The DORA metrics work for data teams. Most data teams aren’t measuring them.

DORA (DevOps Research and Assessment) gave software engineering four metrics that correlated with team performance across thousands of orgs. Deployment frequency. Lead time for changes. Change failure rate. Mean time to recovery.

The same logic applies to data pipelines. A pipeline change is a deployment. A bad model push is a failed change. A broken nightly run takes time to recover.

Here’s how I translate them for data:

  • Deployment frequency: how often do new dbt models, schema changes, or pipeline updates ship to production?
  • Lead time for changes: from “code committed” to “running in prod” for a typical data PR
  • Change failure rate: percentage of deploys that cause an incident or require a rollback
  • MTTR: when a pipeline breaks, how long until data is flowing correctly again?

The baseline I see at most scaleups: 1-2 deploys per week, 3-5 day lead time, 15-20% change failure rate, MTTR measured in days. That’s “low performer” territory in the DORA report.

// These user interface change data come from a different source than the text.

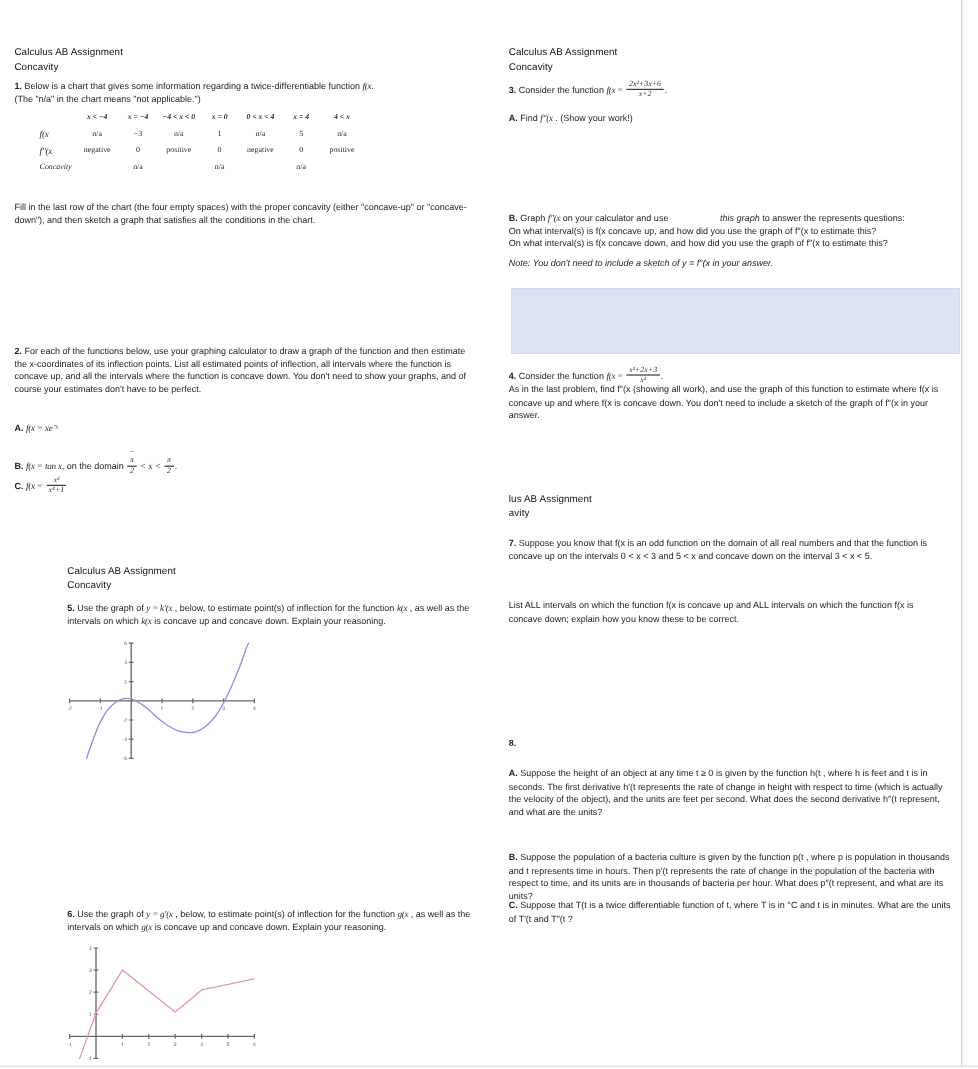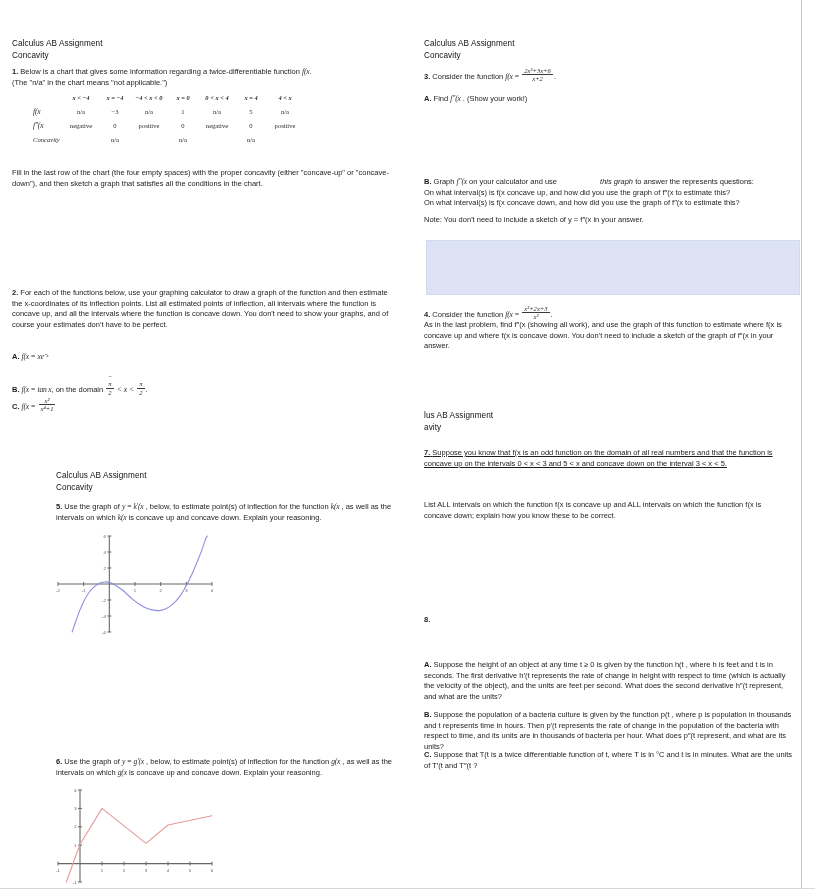--- a/index.html
+++ b/index.html
@@ -354,21 +354,21 @@
     <div>
       <b>B.</b>
       <span>Graph</span>
       <span class="fx">f″(x</span>
       <span>on your calculator and use</span>
       <span class="ital">this graph</span>
       <span>to answer the represents questions:</span>
     </div>
     <div>On what interval(s) is f(x  concave up, and how did you use the graph of f″(x  to estimate this?</div>
     <div>On what interval(s) is f(x  concave down, and how did you use the graph of f″(x  to estimate this?</div>
-    <div style="margin-top:6px;">Note: You don't need to include a sketch of y = f″(x  in your answer.</div>
+    <div style="margin-top:6px;font-style:italic;">Note: You don't need to include a sketch of y = f″(x  in your answer.</div>
   </div>
 
   <div class="blk answer-box" style="left:6px; top:240px; width:374px; height:55px;">
     <div class="body-txt" style="padding:4px;"></div>
   </div>
 
   <div class="blk body-txt" style="left:4px; top:305px; width:360px;">
     <b>4.</b>
     <span>Consider the function</span>
     <span class="fx">f(x</span>
@@ -379,37 +379,37 @@
     </span>.
   </div>
 
   <div class="blk body-txt" style="left:4px; top:320px; width:362px;">As in the last problem, find f″(x  (showing all work), and use the graph of this function to estimate where f(x  is concave up and where f(x  is concave down. You don't need to include a sketch of the graph of f″(x  in your answer.</div>
 
   <div class="blk" style="left:4px; top:410px; width:300px; overflow:hidden;">
     <div class="hdr">lus AB Assignment</div>
     <div class="hdr">avity</div>
   </div>
 
-  <div class="blk body-txt" style="left:4px; top:448px; width:366px;text-decoration:underline;">
+  <div class="blk body-txt" style="left:4px; top:448px; width:366px;">
     <b>7.</b>
     <span>Suppose you know that f(x  is an odd function on the domain of all real numbers and that the</span>
     <span>function is concave up on the intervals 0 &lt; x &lt; 3 and 5 &lt; x and concave down on the interval</span>
     <span>3 &lt; x &lt; 5.</span>
   </div>
 
   <div class="blk body-txt" style="left:4px; top:500px; width:366px;">
     <span>List ALL intervals on which the function f(x  is concave up and ALL intervals on which the</span>
     <span>function f(x  is concave down; explain how you know these to be correct.</span>
   </div>
 
   <div class="blk body-txt" style="left:4px; top:615px;">
     <b>8.</b>
   </div>
 
-  <div class="blk body-txt" style="left:4px; top:660px; width:370px;">
+  <div class="blk body-txt" style="left:4px; top:640px; width:370px;">
     <b>A.</b>
     <span>Suppose the height of an object at any time t ≥ 0 is given by the function h(t , where h is feet and t is in seconds. The first derivative h′(t  represents the rate of change in height with respect to time (which is actually the velocity of the object), and the units are feet per second. What does the second derivative h″(t  represent, and what are the units?</span>
   </div>
 
   <div class="blk body-txt" style="left:4px; top:690px; width:370px;margin-top:20px;">
     <b>B.</b>
     <span>Suppose the population of a bacteria culture is given by the function p(t , where p is population in thousands and t represents time in hours. Then p′(t  represents the rate of change in the population of the bacteria with respect to time, and its units are in thousands of bacteria per hour. What does p″(t  represent, and what are its units?</span>
   </div>
 
   <div class="blk body-txt" style="left:4px; top:750px; width:370px;">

Elite data teams I’ve worked with hit: multiple deploys per day, sub-day lead time, sub-10% failure rate, MTTR in hours.

Two things gate the jump:

  1. CI for data (schema tests, dbt tests, data contract checks). Without this, every deploy is a coin flip.
  2. Observability that catches problems before users do. Without this, MTTR includes the hours between “broken” and “noticed.”

If you’re starting, measure MTTR first. The conversations that surface around recovery time tell you most of what you need.

Of the four DORA metrics, which one would your team guess wrong about if I asked today?